East Van's little-known neighbourhood festival on this weekend


Local comedian David C Jones’s entire life revolves around making people laugh – it’s something he attributes to being a gay kid growing up in the 1980s.

“I was terrified of being gay; I hid a lot in high school. I was terminally shy, but I had something in me wanting to bust out and express myself,” says the 48-year-old, one of many performers who will be featured at In the House, East Van’s well-hidden gem of a festival, June 7 to 9.

“I was so repressed and so bullied that I found I could disarm people by making them laugh. When I was performing,” Jones says, “I wasn’t necessarily performing as an out gay person, but if I was onstage and I was making them laugh, I felt accepted.”

Jones will perform a 30-minute mélange of comedy, song and dance during the Cabaret Capers show on opening night. The Bobbers, the queer improv troupe that he founded, will also be onstage Sunday afternoon.

It’s a fun challenge to perform in such a diverse space, he says, in front of an eclectic audience that really reflects the east side.

“It has a queer sensibility without a queer agenda,” he says, adding it’s not often you have a festival that gathers together artists, working professionals, gay folks, families and seniors.

In the House is a community event that encompasses all kinds of people and orientations, agrees organizer Myriam Steinberg. “It’s about building community and doing that through arts and culture that spans so many different genres and people and styles.”

“We try to build that all in a really safe environment and an open, friendly space where things can be shared and any kind of discrimination is not tolerated,” she adds.

“It’s a tipping-point year for us,” she notes, as the festival quietly enters its 10th year.

“People are really starting to see what can be accomplished and realizing that the arts and sense of community reaches beyond the Commercial Drive neighbourhood. I want people to bring that into their everyday life.”

As the festival’s name suggests, shows featuring everything from music, to dance, theatre, magic, puppets and more take place in and around people’s homes, creating an intimate experience that encourages mingling of neighbours, spectators and artists.
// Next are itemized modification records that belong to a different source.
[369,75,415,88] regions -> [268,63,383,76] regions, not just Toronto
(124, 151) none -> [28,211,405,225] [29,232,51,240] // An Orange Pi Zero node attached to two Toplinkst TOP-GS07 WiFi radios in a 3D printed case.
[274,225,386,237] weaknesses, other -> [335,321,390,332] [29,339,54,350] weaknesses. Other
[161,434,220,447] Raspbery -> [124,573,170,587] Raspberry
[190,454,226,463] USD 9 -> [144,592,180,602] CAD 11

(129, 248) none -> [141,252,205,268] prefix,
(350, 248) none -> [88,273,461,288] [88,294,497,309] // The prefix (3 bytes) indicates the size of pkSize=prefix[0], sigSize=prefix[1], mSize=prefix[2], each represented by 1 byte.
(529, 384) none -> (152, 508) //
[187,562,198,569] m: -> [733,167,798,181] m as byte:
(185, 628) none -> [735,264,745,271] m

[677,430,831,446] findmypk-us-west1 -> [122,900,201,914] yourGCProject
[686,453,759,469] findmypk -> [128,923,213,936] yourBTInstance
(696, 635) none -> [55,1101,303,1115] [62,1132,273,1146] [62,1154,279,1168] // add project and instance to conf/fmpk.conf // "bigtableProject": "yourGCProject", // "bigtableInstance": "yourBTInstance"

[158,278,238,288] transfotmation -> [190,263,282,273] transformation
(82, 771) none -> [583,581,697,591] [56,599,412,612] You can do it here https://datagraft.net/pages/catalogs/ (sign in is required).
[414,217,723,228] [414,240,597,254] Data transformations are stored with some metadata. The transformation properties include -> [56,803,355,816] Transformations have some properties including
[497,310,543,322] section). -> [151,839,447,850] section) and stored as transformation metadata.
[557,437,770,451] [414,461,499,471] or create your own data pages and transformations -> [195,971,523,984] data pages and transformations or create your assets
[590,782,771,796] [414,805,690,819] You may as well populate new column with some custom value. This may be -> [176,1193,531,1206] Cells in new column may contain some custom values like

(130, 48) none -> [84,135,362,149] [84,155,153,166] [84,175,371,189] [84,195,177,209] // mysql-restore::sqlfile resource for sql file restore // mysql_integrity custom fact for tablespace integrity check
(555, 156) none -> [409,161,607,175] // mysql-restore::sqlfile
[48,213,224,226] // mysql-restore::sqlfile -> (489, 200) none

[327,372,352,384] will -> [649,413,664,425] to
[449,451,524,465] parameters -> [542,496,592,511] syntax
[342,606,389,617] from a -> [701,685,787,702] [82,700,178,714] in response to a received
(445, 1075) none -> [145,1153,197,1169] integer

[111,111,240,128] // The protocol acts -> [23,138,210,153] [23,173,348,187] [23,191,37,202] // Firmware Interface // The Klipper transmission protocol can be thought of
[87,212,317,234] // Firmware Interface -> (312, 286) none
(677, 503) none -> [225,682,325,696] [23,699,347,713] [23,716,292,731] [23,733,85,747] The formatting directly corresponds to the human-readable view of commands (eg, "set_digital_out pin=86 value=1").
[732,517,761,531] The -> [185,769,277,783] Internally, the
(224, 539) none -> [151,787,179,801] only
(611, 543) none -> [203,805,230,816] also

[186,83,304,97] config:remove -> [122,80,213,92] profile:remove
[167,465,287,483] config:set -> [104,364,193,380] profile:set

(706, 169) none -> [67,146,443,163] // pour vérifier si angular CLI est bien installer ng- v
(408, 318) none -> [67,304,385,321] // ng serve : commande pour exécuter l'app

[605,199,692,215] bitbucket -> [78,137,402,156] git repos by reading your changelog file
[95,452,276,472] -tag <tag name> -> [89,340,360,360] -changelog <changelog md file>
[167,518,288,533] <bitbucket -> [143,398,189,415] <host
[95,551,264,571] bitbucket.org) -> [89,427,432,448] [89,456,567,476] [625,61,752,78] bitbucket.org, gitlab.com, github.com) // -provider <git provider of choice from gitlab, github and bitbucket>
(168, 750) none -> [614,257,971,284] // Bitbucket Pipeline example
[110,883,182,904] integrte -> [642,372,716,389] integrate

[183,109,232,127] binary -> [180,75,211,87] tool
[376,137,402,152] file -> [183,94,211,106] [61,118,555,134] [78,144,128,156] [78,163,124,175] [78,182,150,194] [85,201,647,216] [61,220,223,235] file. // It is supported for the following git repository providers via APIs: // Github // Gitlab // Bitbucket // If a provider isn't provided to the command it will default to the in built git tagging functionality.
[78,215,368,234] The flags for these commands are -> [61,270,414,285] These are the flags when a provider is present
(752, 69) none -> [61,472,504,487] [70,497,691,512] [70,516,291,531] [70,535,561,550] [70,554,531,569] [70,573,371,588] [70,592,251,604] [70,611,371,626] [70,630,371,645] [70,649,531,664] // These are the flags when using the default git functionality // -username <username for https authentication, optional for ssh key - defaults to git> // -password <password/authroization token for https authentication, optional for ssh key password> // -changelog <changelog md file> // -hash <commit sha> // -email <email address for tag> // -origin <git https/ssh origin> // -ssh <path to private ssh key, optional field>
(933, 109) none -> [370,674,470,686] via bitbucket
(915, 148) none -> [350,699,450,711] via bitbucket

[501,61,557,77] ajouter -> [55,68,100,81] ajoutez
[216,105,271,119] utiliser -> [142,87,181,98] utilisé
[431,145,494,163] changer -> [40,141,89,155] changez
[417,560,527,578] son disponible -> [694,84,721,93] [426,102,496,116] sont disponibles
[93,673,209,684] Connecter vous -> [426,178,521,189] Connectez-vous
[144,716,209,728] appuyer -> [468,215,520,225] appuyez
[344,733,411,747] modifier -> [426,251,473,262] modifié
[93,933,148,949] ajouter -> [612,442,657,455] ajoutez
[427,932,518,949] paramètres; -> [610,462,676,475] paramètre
It’s the intimacy that draws the Mind of a Snail puppet company back year after year.

Co-creator Chloé Ziner says she and her puppeteering partner, Jessica Gabriel, have performed every year since the festival’s inception because the intimacy and connection the event offers is unlike anything else.

“It’s very welcoming,” Ziner says.

“When we do theatre performances, I would say there’s more of a wall between the audience and us,” she explains. But In the House attendees will be able to join Ziner and Gabriel in Steinberg’s own darkened living room, where everyone gets to participate by cutting out shadow puppets and acting out a musical story complete with instruments.